BEIJING: Growing numbers of Chinese bankers expect Beijing to ease monetary policy further in the third quarter to spur flagging economic growth, although more households think consumer prices will rise, according to a quarterly survey by the People’s Bank of China published today.
The survey showed that 32.4% of bankers believe monetary policy will be relaxed. That was 25.7 percentage points higher than in the previous survey, which measured expectations for the second quarter.
It also showed 35.6% of residents expected consumer prices to rise in the third quarter, 4.2 percentage points higher than in the previous survey, which could limit the room for more policy easing.
However, consumers are more willing to spend, indicating that Beijing’s fresh incentives to encourage purchases of energy-efficient automobiles and home appliances are starting to work.
Chinese banks have quickened the pace of lending, with an index measuring loan approvals hitting 47.8% in the second quarter, the highest reading since 2010, according to the quarterly survey.
However, an index measuring overall loan demand fell to the lowest since at least 2009, reinforcing weakness in the world’s second-largest economy, which is widely expect to grow at its slowest rate in more than three years.
Chinese banks extended 793 billion yuan (US$124.7 billion) in fresh loans in May, up from 682 billion yuan in April and stronger than 720 billion yuan expected by the financial markets, suggesting the government’s fast-tracking of infrastructure projects was creating loan demand as opposed to there being a pick-up in broader economic activity.
China lowered interest rates on June 7, its first such move since the depths of the global crisis, on top of three cuts in banks’ required reserves ratio (RRR) to pump money into the economy.
It is expected to cut RRR by another 100 basis points in the rest of 2012, according to the latest Reuters poll.
The central bank’s survey in the second quarter also showed that export order index climbed to 48.8%, up from 46.9% in the first quarter. However, another index measuring corporate expectations on export orders slipped to 50.9% versus 52.1% in the previous quarter.
The domestic order index edged down to 50.2% in the second quarter, versus 50.5 percent in the first three months, while the index measuring corporate expectations on domestic orders also declined to 51.9% this quarter from 53.5% in the previous quarter, the central bank said.
On the household front, the survey showed Chinese urban residents are less happy about consumer prices, their incomes and jobs in the second quarter versus three months earlier, but they still planned some major purchases.

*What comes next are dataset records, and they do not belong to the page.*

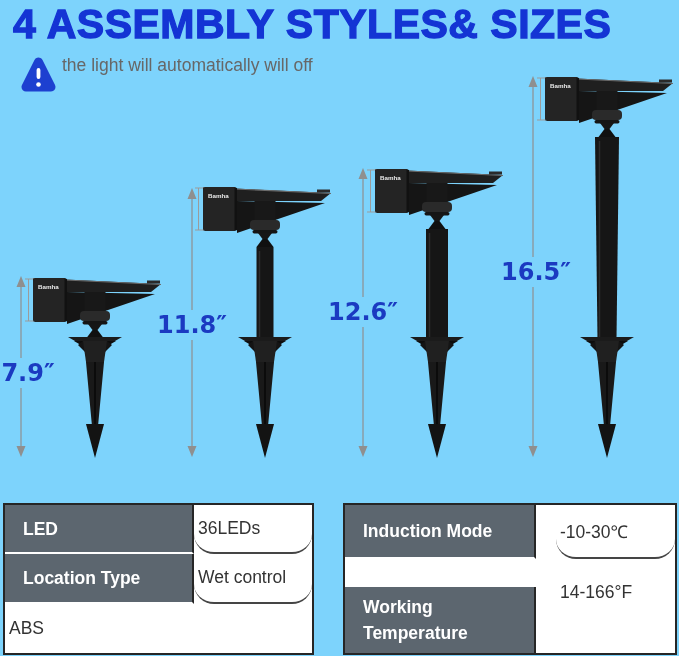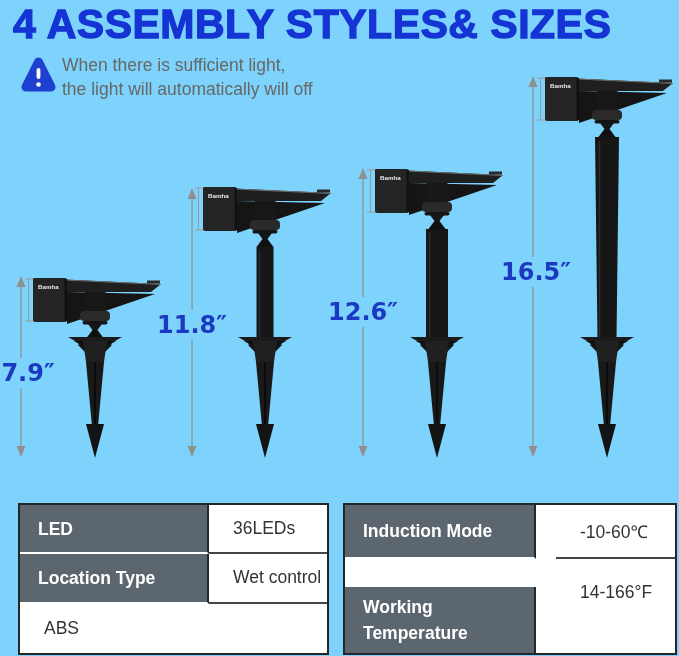"When there is sufficient light," div { html: <div>When there is sufficient light,</div> -> none }
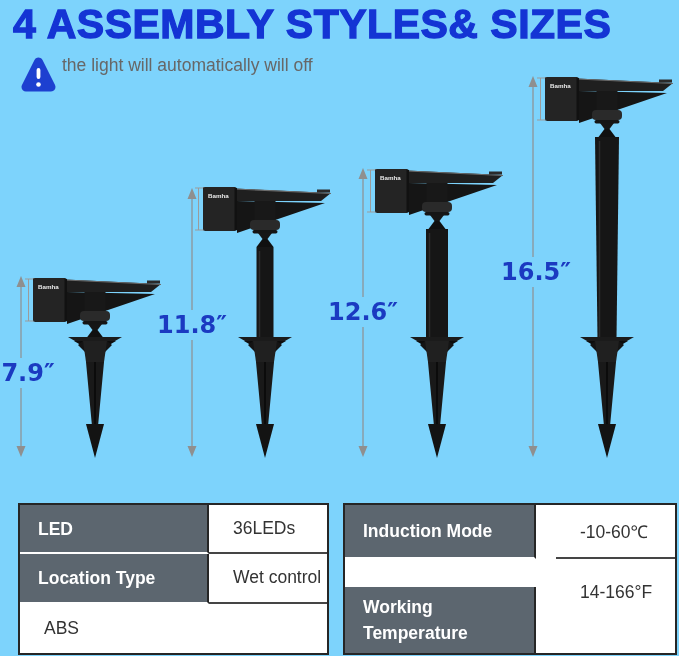"LED" .spec-left { left: 18px -> 3px }
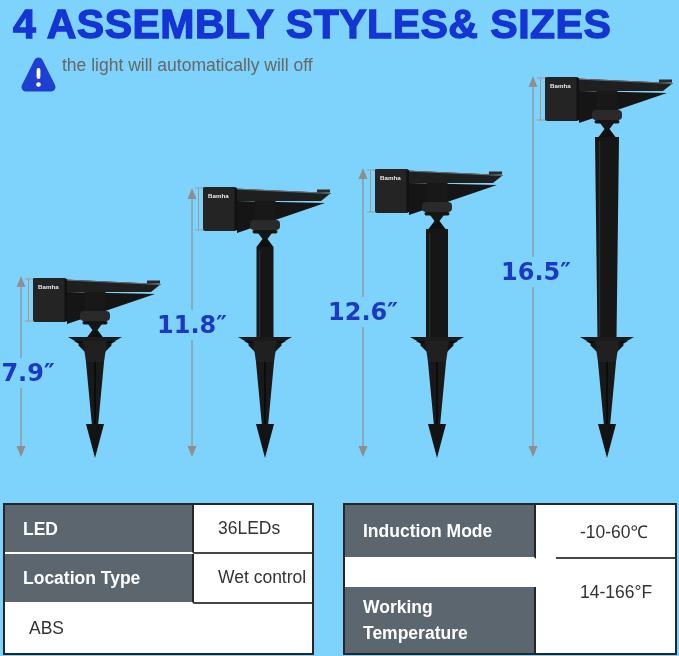"36LEDs" .spec .td { border-radius: none -> 20px; padding-left: 24px -> 4px }
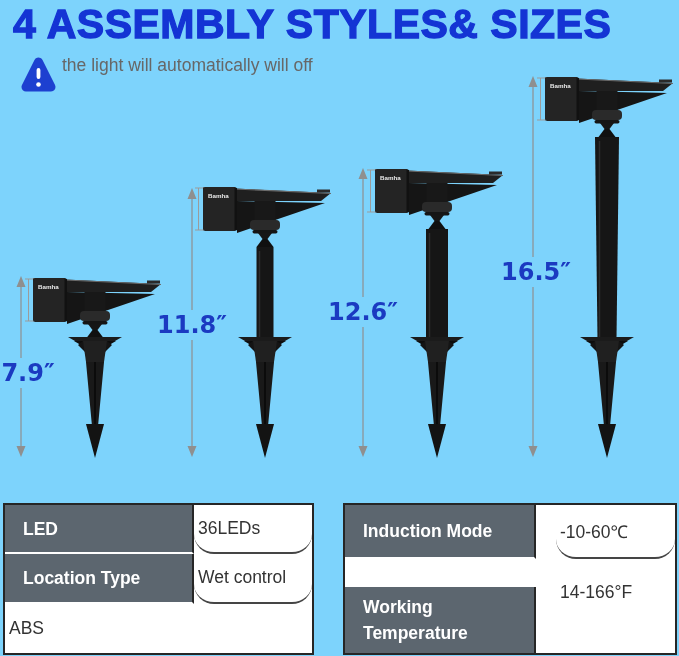"-10-60℃" div.td { text: -10-60 -> -10-30 }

The central bank said 15.1% of the 20,000 households polled planned to buy cars in the next three months, the highest since the survey started in 1999.
It also showed that 68.5% of residents regarded current home prices as “unacceptably high,” and 20.4% expected home prices to rise even higher in the third quarter.
Expectations of dearer home prices are prompting some people to buy now. Thus, 15.7% of residents plan to buy a home in the next three months, 1.6 percentage points more than in the previous survey.
Official data yesterday showed Chinese home prices fell in May for the eighth straight month, but the pace moderated, fuelling talk that the real estate market may be bottoming out and that recent monetary stimulus could set the stage for a rebound.
While not a base-case scenario for most economists, fears of a sharp property price drop have added to concerns over the outlook for the world’s second-largest economy as it struggles with weaker demand abroad and at home.